Kate is pretty, slightly but not consistently rebellious, and interested in clothes, boys and having fun. She accepts her mother’s condition, except when she resents it. "Why can’t she just be manic-depressive like all the other moms?" she laments. Marshall is more of a loner. He is well read, listens to Thelonious Monk, bakes cupcakes ("It’s Paula Deen’s recipe, tweaked slightly") and is gay, and not afraid of letting his family know it. Ms. Cody begins Tara’s story where most multiple-personality movies end: after a diagnosis has been made, and the patient has resumed a somewhat normal life. The film "The Three Faces of Eve" and the television movie "Sybil" focused on the dynamic between patient and psychiatrist and their joint struggle to solve the mystery. This is a dissociative identity disorder story for the post-Freudian era: Tara’s therapist is rarely seen, and seemingly not much of a factor in her life. She has a far more intense relationship with her insecure sister, Charmaine (Rosemarie DeWitt), who cannot accept her sister’s condition, and resents the attention it brings her.

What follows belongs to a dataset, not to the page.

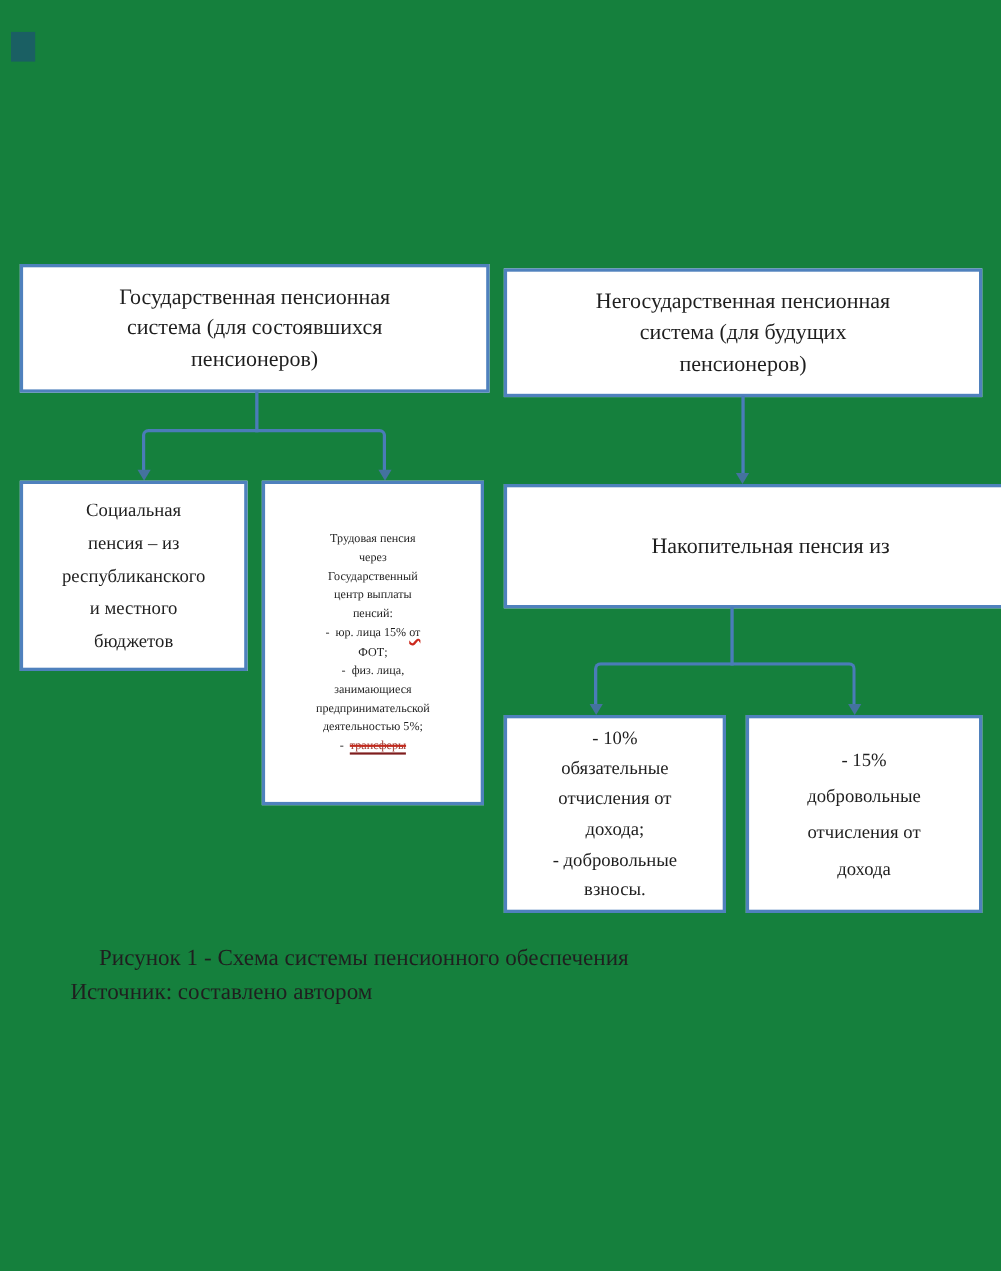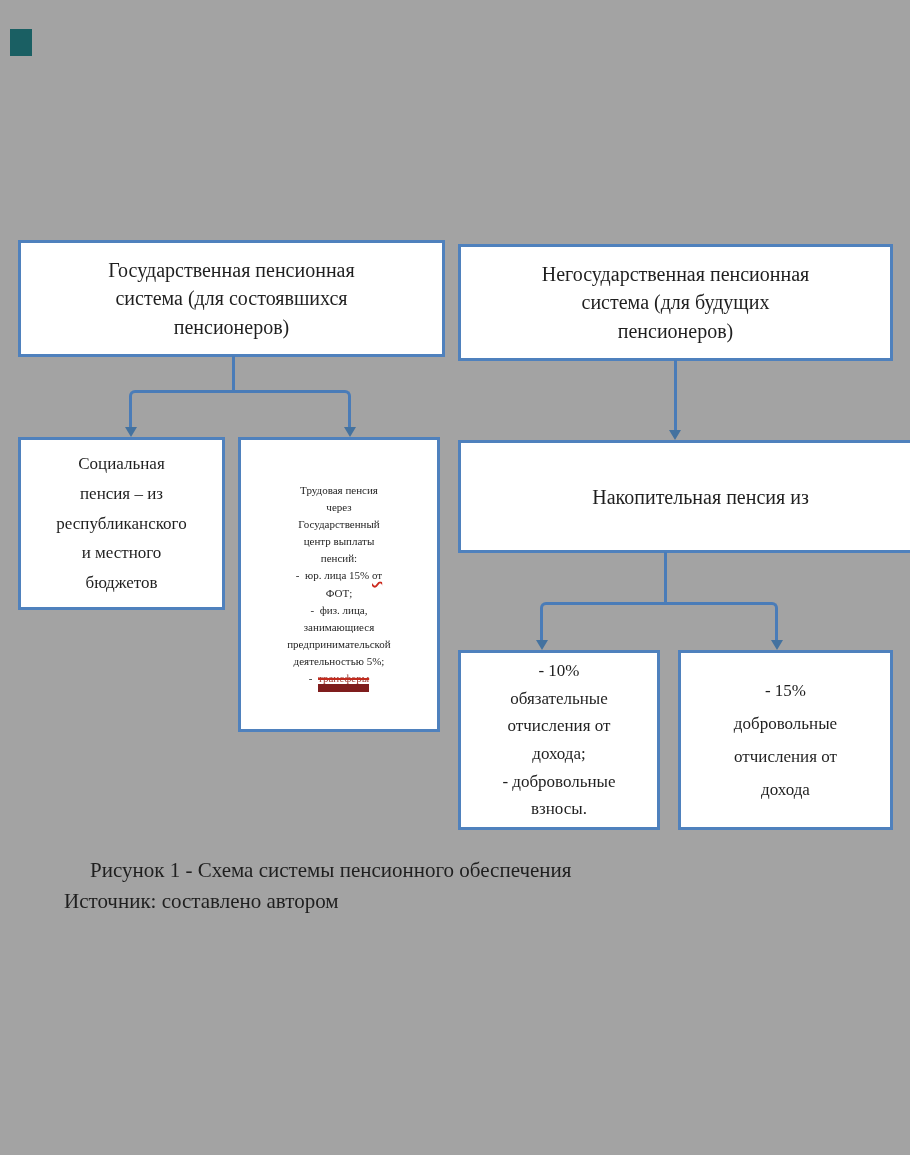"Государственная пенсионная" .stage { background: #a3a3a3 -> #15803d }
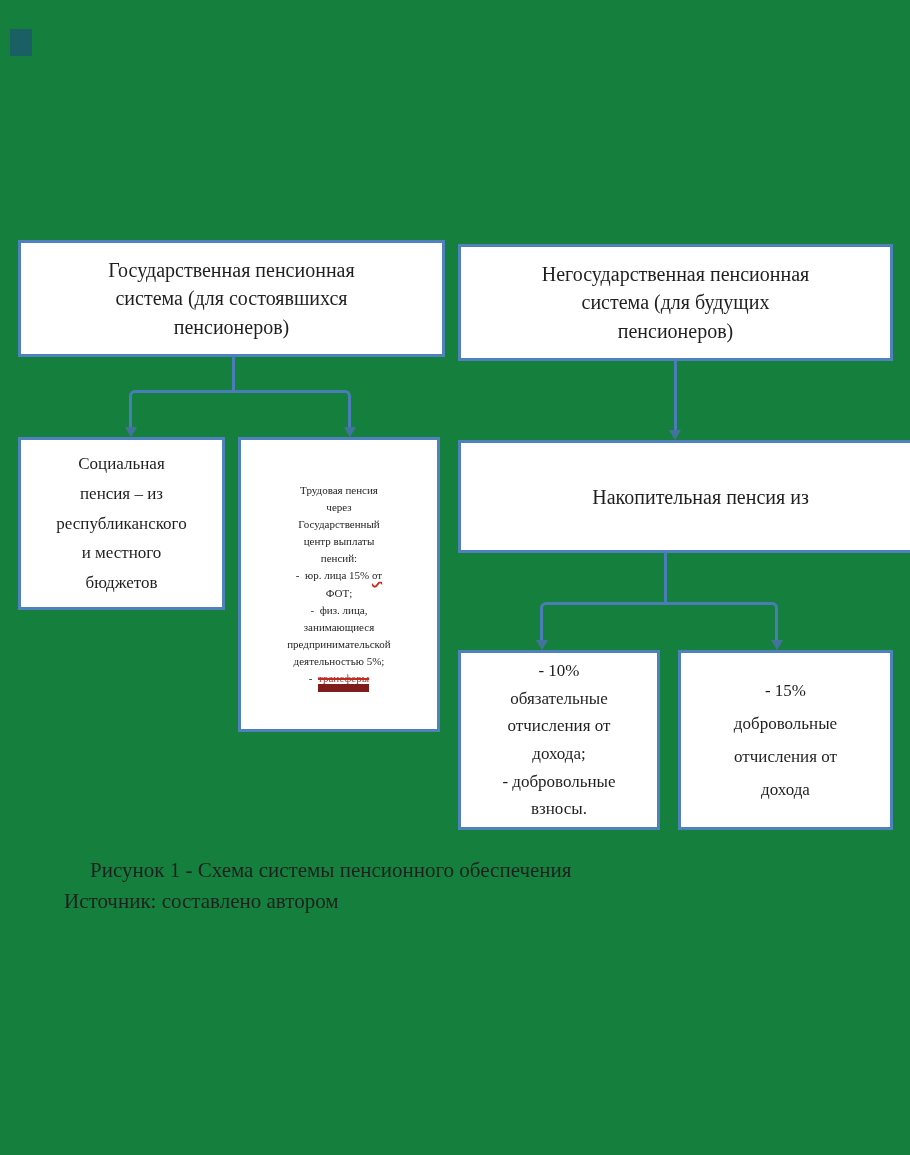"трансферы" .struck { border-bottom: 8px solid #7f1d1d -> 2px solid #7f1d1d }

Actresses love to play characters with multiple personalities. Joanne Woodward won an Oscar for "The Three Faces of Eve"; Sally Field won an Emmy for "Sybil"; and Cynthia Nixon won an Emmy for playing a woman with multiple personalities in a guest appearance on "Law & Order: Special Victims Unit." Unfortunately for Ms. Collette, the roles of Tara’s children are so deftly written and skillfully played that they undermine her own star turn - Tara has four personalities and is one-dimensional in all of them. Her alters are caricatures, and while grotesque exaggeration may all too often be the case in real life, a drama requires more subtlety. If Tara’s family can readily accept and at times even have fun with the "alters," so should viewers.

Ms. Collette’s depiction of T is particularly hard to watch because Ms. Larson plays a real teenager so well and naturally: T and her gum-chewing, thong-thwacking tics look out of place, a "Saturday Night Live" sketch grafted onto a Sheridan play. Alice is not much more convincing; Ms. Collette plays her as a parody of Bree, the obsessive homemaker in "Desperate Housewives." Oddly enough, Ms. Collette is most affecting as Buck, a blustering redneck who has a hidden soft side. The baseline Tara, understandably exhausted by the "Night at the Opera" cabin scene crowding her brain, is wan and not terribly compelling. "United States of Tara" has a big premise and some wonderful small touches, but strangely, Tara is the least of them.